### What needs to be done
Repeat the listing word for word. Leave every picture out.

### Source material
_ _ _ _

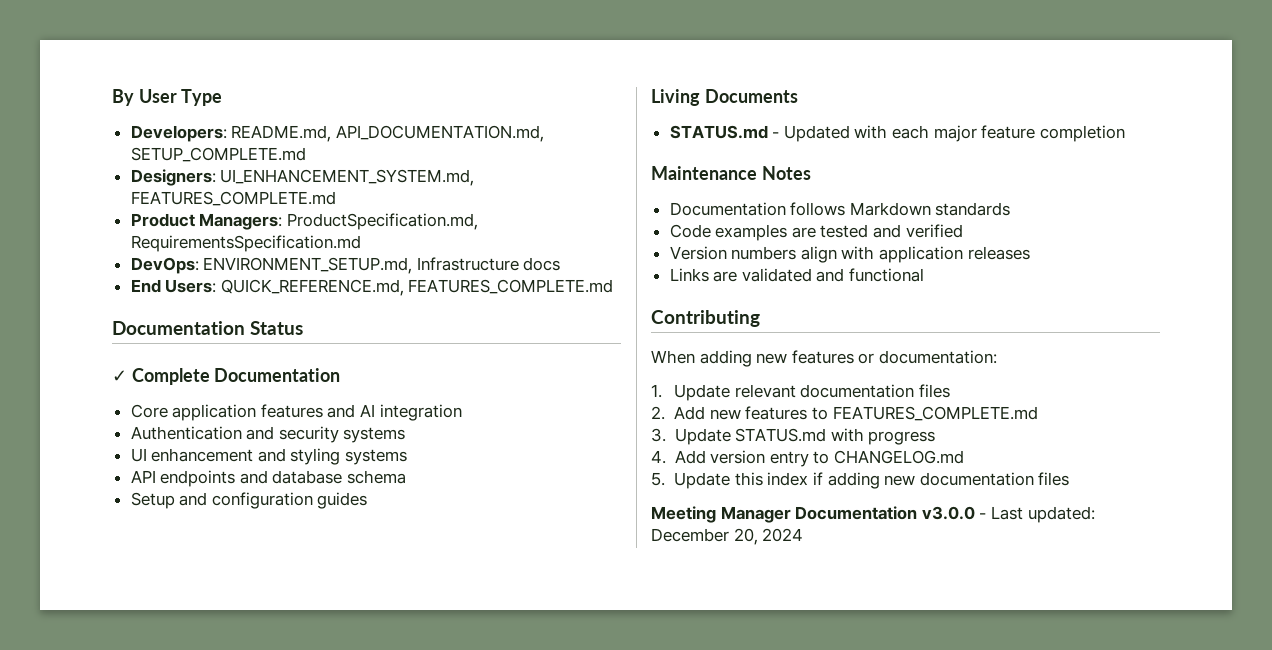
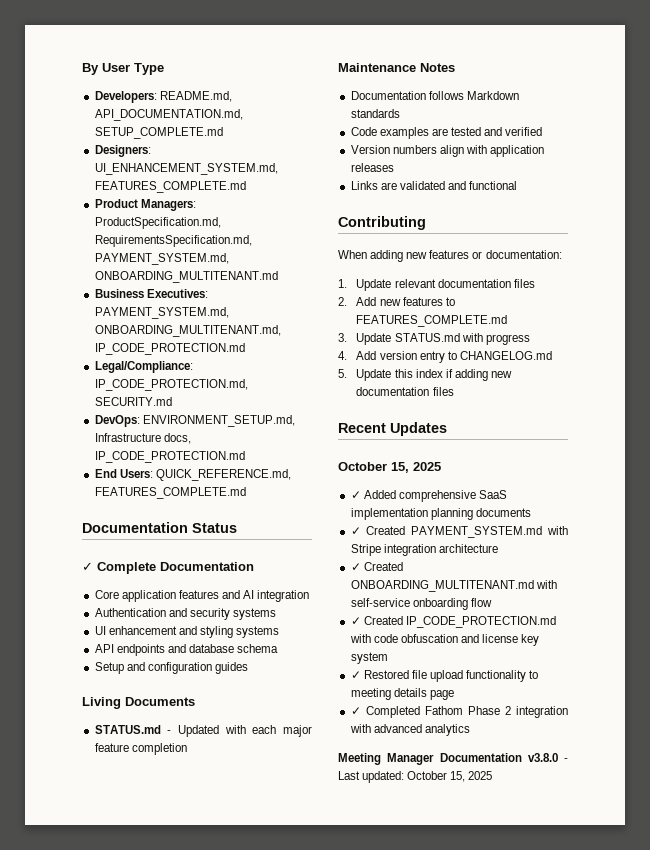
- Product Managers: ProductSpecification.md, RequirementsSpecification.md
+ Product Managers: ProductSpecification.md, RequirementsSpecification.md, PAYMENT_SYSTEM.md, ONBOARDING_MULTITENANT.md
+ Business Executives: PAYMENT_SYSTEM.md, ONBOARDING_MULTITENANT.md, IP_CODE_PROTECTION.md
+ Legal/Compliance: IP_CODE_PROTECTION.md, SECURITY.md
- DevOps: ENVIRONMENT_SETUP.md, Infrastructure docs
+ DevOps: ENVIRONMENT_SETUP.md, Infrastructure docs, IP_CODE_PROTECTION.md
+ Recent Updates
+ October 15, 2025
+ ✓ Added comprehensive SaaS implementation planning documents
+ ✓ Created PAYMENT_SYSTEM.md with Stripe integration architecture
+ ✓ Created ONBOARDING_MULTITENANT.md with self-service onboarding flow
+ ✓ Created IP_CODE_PROTECTION.md with code obfuscation and license key system
+ ✓ Restored file upload functionality to meeting details page
+ ✓ Completed Fathom Phase 2 integration with advanced analytics
- Meeting Manager Documentation v3.0.0 - Last updated: December 20, 2024
+ Meeting Manager Documentation v3.8.0 - Last updated: October 15, 2025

_ _ _ _

### Solution to the problem
- Product Managers: ProductSpecification.md, RequirementsSpecification.md
+ Product Managers: ProductSpecification.md, RequirementsSpecification.md, PAYMENT_SYSTEM.md, ONBOARDING_MULTITENANT.md
+ Business Executives: PAYMENT_SYSTEM.md, ONBOARDING_MULTITENANT.md, IP_CODE_PROTECTION.md
+ Legal/Compliance: IP_CODE_PROTECTION.md, SECURITY.md
- DevOps: ENVIRONMENT_SETUP.md, Infrastructure docs
+ DevOps: ENVIRONMENT_SETUP.md, Infrastructure docs, IP_CODE_PROTECTION.md
+ Recent Updates
+ October 15, 2025
+ ✓ Added comprehensive SaaS implementation planning documents
+ ✓ Created PAYMENT_SYSTEM.md with Stripe integration architecture
+ ✓ Created ONBOARDING_MULTITENANT.md with self-service onboarding flow
+ ✓ Created IP_CODE_PROTECTION.md with code obfuscation and license key system
+ ✓ Restored file upload functionality to meeting details page
+ ✓ Completed Fathom Phase 2 integration with advanced analytics
- Meeting Manager Documentation v3.0.0 - Last updated: December 20, 2024
+ Meeting Manager Documentation v3.8.0 - Last updated: October 15, 2025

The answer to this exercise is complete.